A Troubling Execution in North Korea
A vice premier becomes the latest victim of Kim Jong Un’s consolidation of power.

The Internet had fun Tuesday at the expense of Tinder, whose social-media team did not take kindly to a recent Vanity Fair profile of the online dating app. In one of a series of tweets, Tinder claimed users in China and North Korea used the service though both countries ban Facebook, which Tinder requires in order to sign up.
In North Korea, so few people have access to the Internet that a joke spread saying Kim Jong Un, the country’s youthful leader, must be the one swiping right. But the portly dictator apparently has more important considerations on his mind. On Wednesday, South Korea’s Yonhap News Service reported that Choe Yong-gon, one of North Korea’s vice premiers, was killed in May under direct orders from the leader. Choe, last seen in public in December, was a key official who represented North Korea in trade talks with the South in the mid-2000s.

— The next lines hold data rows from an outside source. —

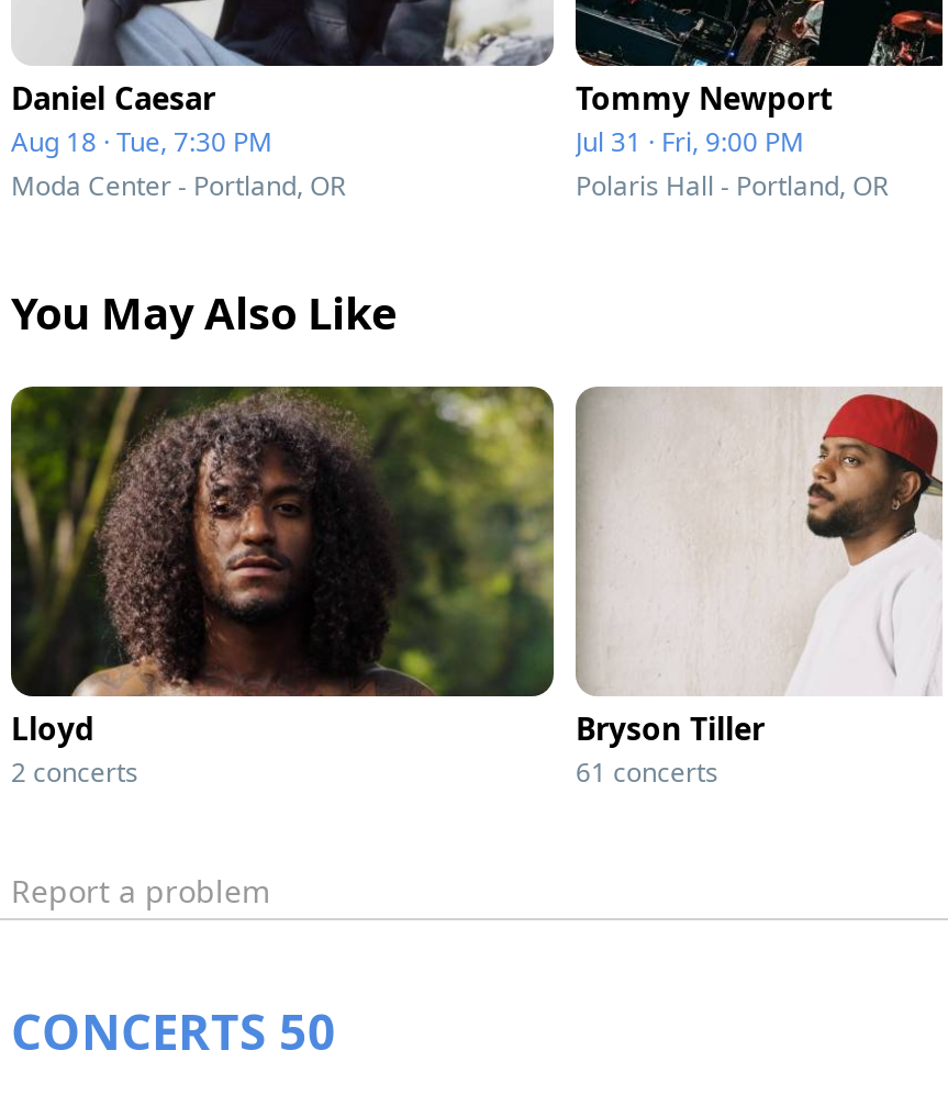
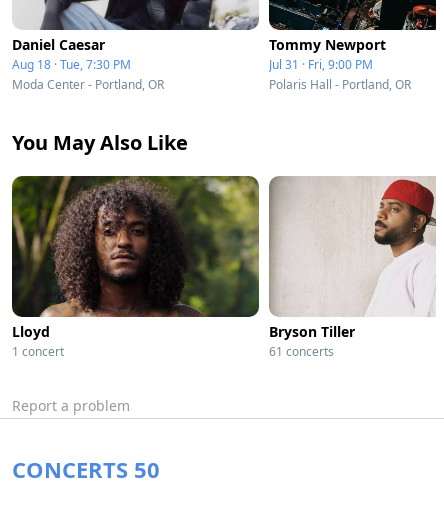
[11,753,138,791] 2 concerts -> [12,343,64,360] 1 concert

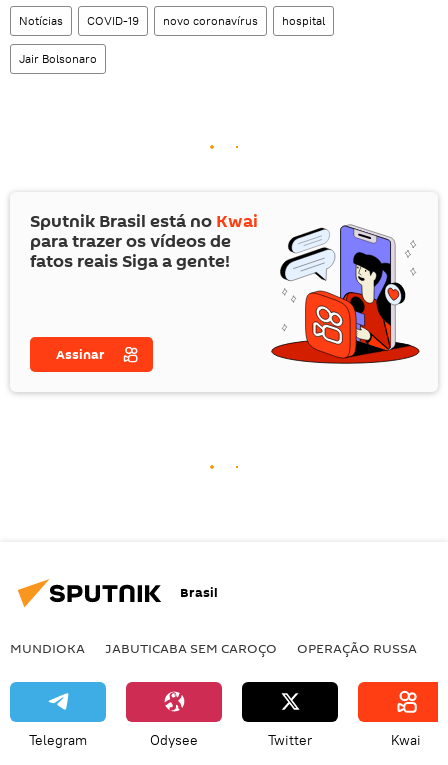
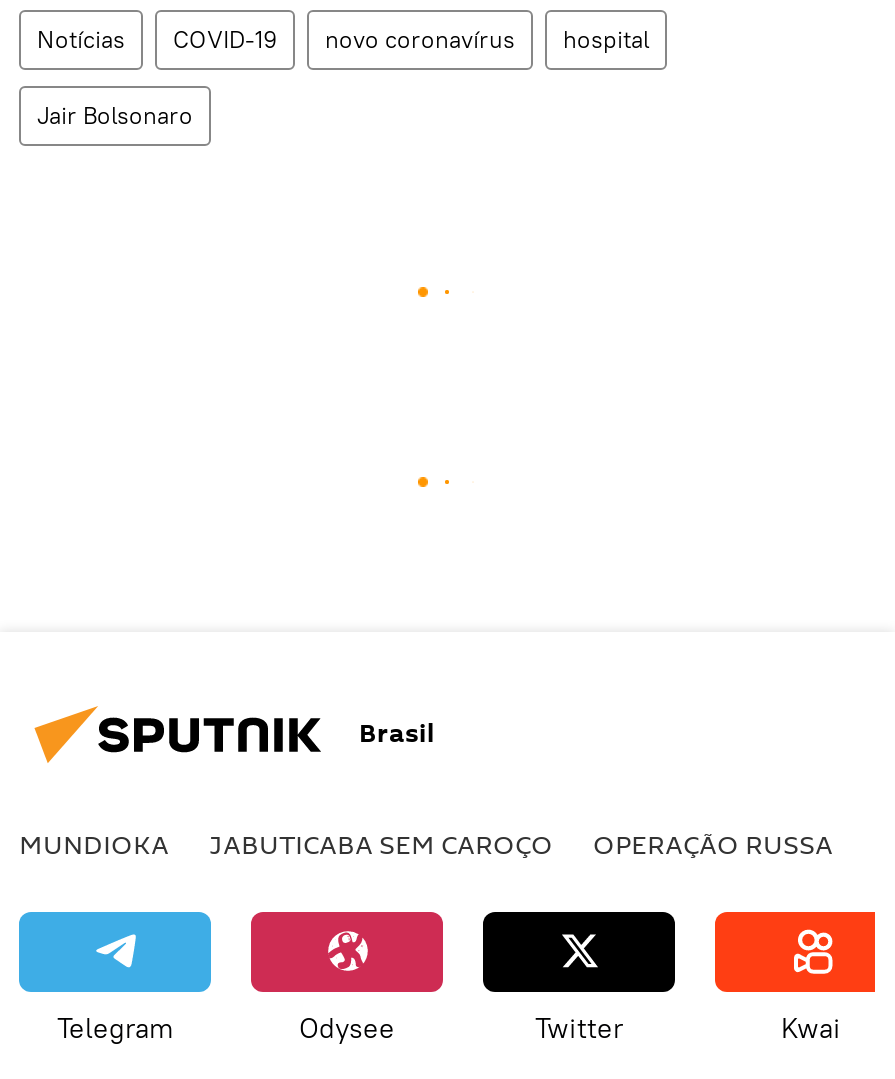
[30,209,421,365] [image] | Sputnik Brasil está no Kwai | para trazer os vídeos de | fatos reais Siga a gente! -> none
[56,345,105,364] Assinar -> none

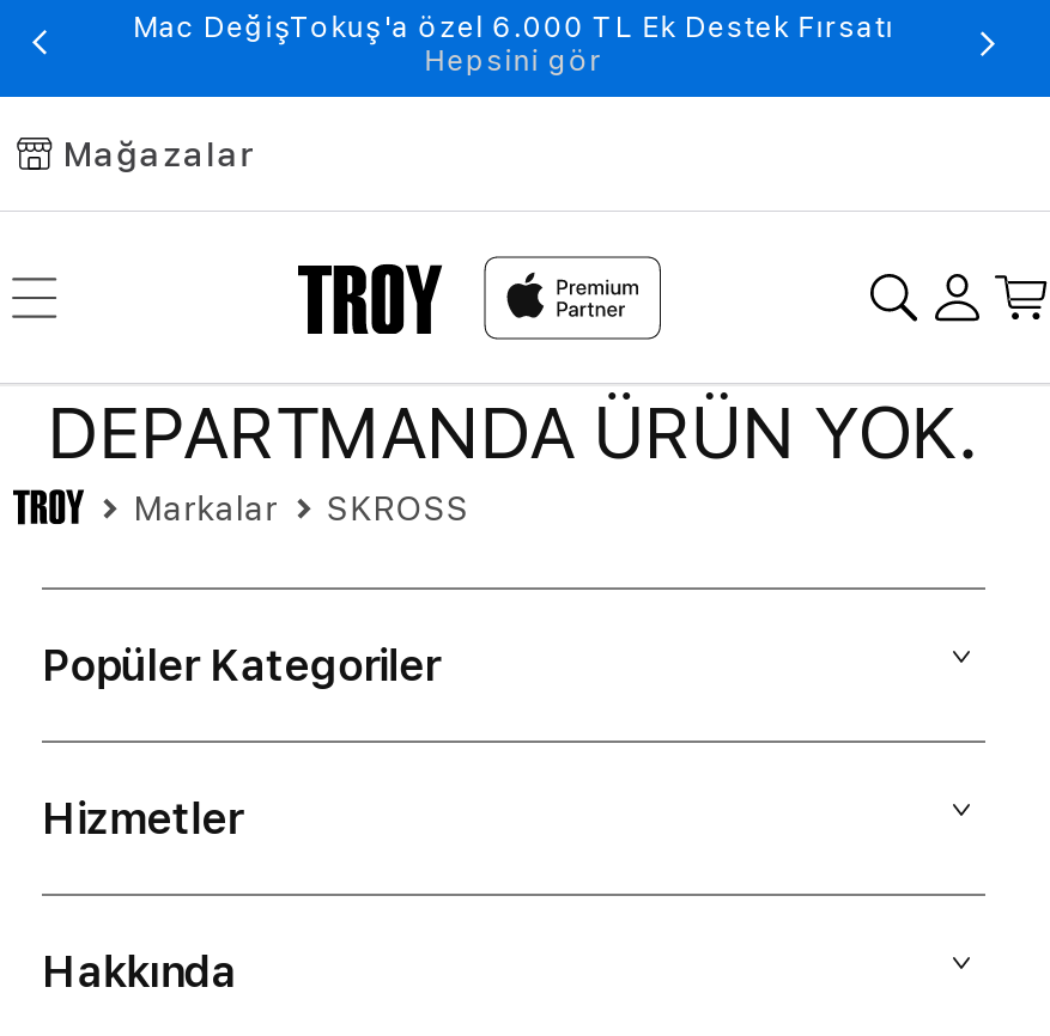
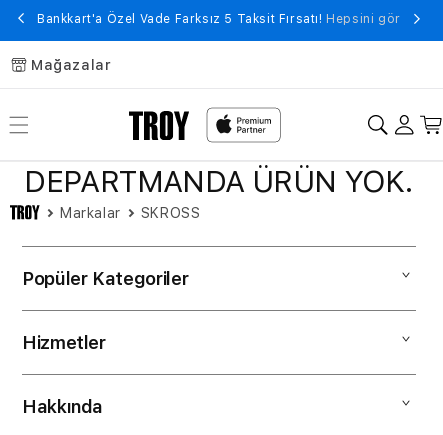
[133,11,894,78] Mac DeğişTokuş'a özel 6.000 TL Ek Destek Fırsatı | Hepsini gör -> [37,12,401,26] Bankkart'a Özel Vade Farksız 5 Taksit Fırsatı! Hepsini gör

Confirming news events in North Korea—whose government rarely publicizes the deaths of key officials—is an inexact science. But if confirmed, Yong-gon would be one of more than 70 North Korean government officials to lose his life after Kim assumed control of the country following his father’s death in 2011. Most notably, in 2013 Kim had Jang Song Thaek, his uncle and the country’s second-most powerful official, killed following suspicions Jang was plotting a coup. Others have met their demise after offenses that are almost comically minor. In April, Defense Minister Hyon Yong Chol was reportedly killed after falling asleep while Kim was delivering a speech. Choe, meanwhile, attracted Kim’s ire for questioning the leader’s forestry policies.
North Korea has been a police state since its inception in 1945, and official purges are a necessary byproduct of the country’s political system. But their acceleration under Kim has sparked fear the “hermit kingdom” is enduring a period of relative political instability. Unlike his father, who was designated Kim Il Sung’s successor 14 years before assuming office, the relatively unknown Kim Jong Un was thrust into power following a brief stint in the public eye. Having inherited his father’s government, Kim has set about reshaping North Korea’s leadership in his own image: In the first two years of his reign, he has replaced half of the country’s 218 top officials.
In many ways, North Korea is a more open society than it was in the 1990s, when a devastating famine claimed as many as 2.5 million lives. While all but the country’s elite lack access to the Internet, cross-border flows with China have brought ordinary North Korean in closer contact with the outside world. Traders have smuggled in smartphones that, while disconnected from the Internet, at least provide North Koreans with an idea of how their neighbors in China and South Korea live. The information blockages that once thoroughly isolated the populations have lifted, if just a bit.
Nevertheless, in diplomatic terms North Korea is as isolated as ever, and the country still struggles to meet the basic needs of its 25 million citizens. It is suffering from its worst drought in nearly a century, and close to a third of the country’s rice paddies have dried up. Imagining a North Korea in which people have access to services like Tinder may not be so far-fetched—but a North Korea where top officials don’t suddenly vanish still seems further off.